(Records from a collection)
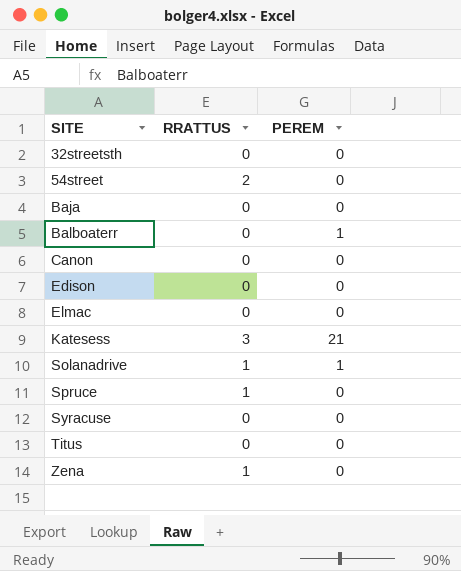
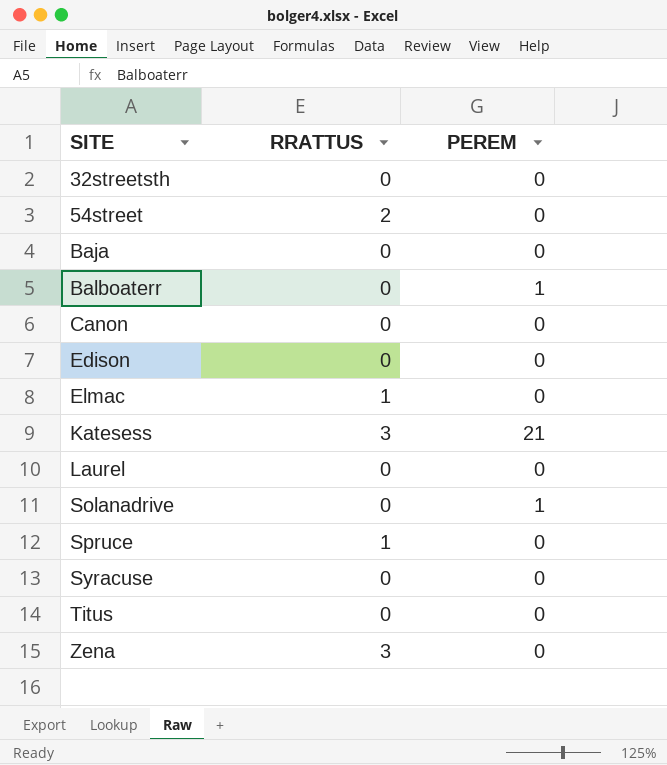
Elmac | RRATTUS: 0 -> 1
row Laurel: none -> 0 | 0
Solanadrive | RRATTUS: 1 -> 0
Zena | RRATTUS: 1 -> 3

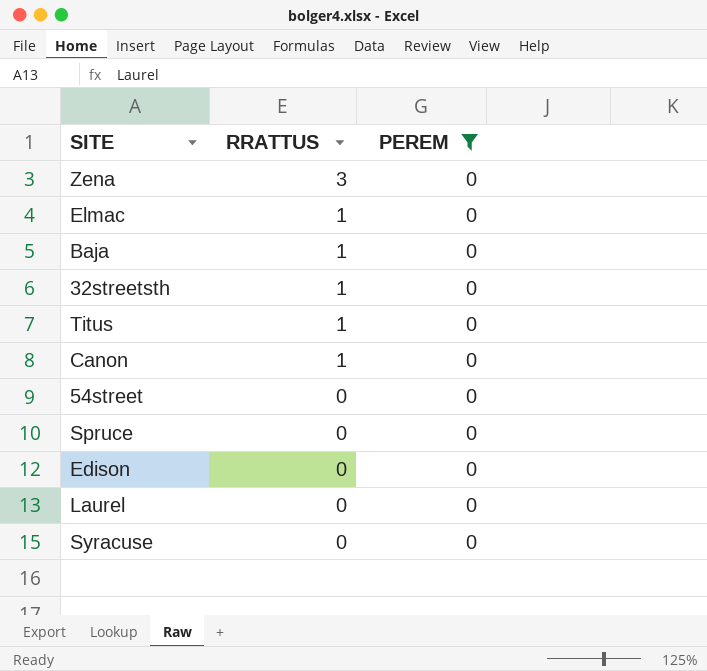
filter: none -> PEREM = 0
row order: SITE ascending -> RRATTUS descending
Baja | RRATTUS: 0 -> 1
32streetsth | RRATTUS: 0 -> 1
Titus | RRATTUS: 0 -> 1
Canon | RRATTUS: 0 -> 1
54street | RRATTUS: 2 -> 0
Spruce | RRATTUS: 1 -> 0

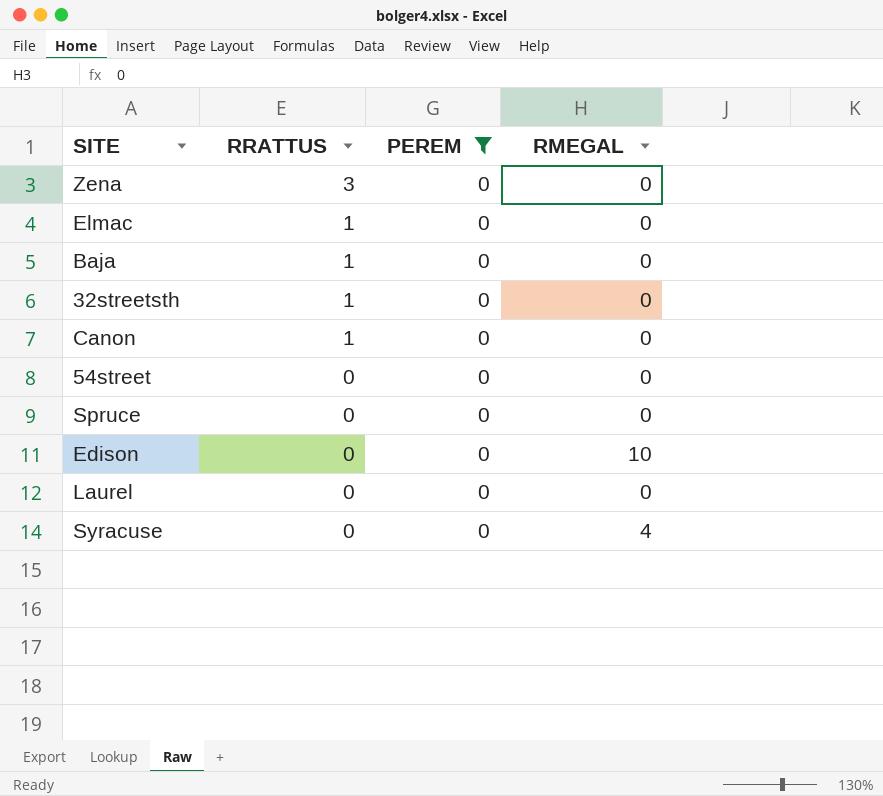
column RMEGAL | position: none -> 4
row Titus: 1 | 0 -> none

• **Your assignment**
When you retype the data above, match every line exactly and leave the pictures behind.

• **Output**
Elmac | RRATTUS: 0 -> 1
row Laurel: none -> 0 | 0
Solanadrive | RRATTUS: 1 -> 0
Zena | RRATTUS: 1 -> 3

filter: none -> PEREM = 0
row order: SITE ascending -> RRATTUS descending
Baja | RRATTUS: 0 -> 1
32streetsth | RRATTUS: 0 -> 1
Titus | RRATTUS: 0 -> 1
Canon | RRATTUS: 0 -> 1
54street | RRATTUS: 2 -> 0
Spruce | RRATTUS: 1 -> 0

column RMEGAL | position: none -> 4
row Titus: 1 | 0 -> none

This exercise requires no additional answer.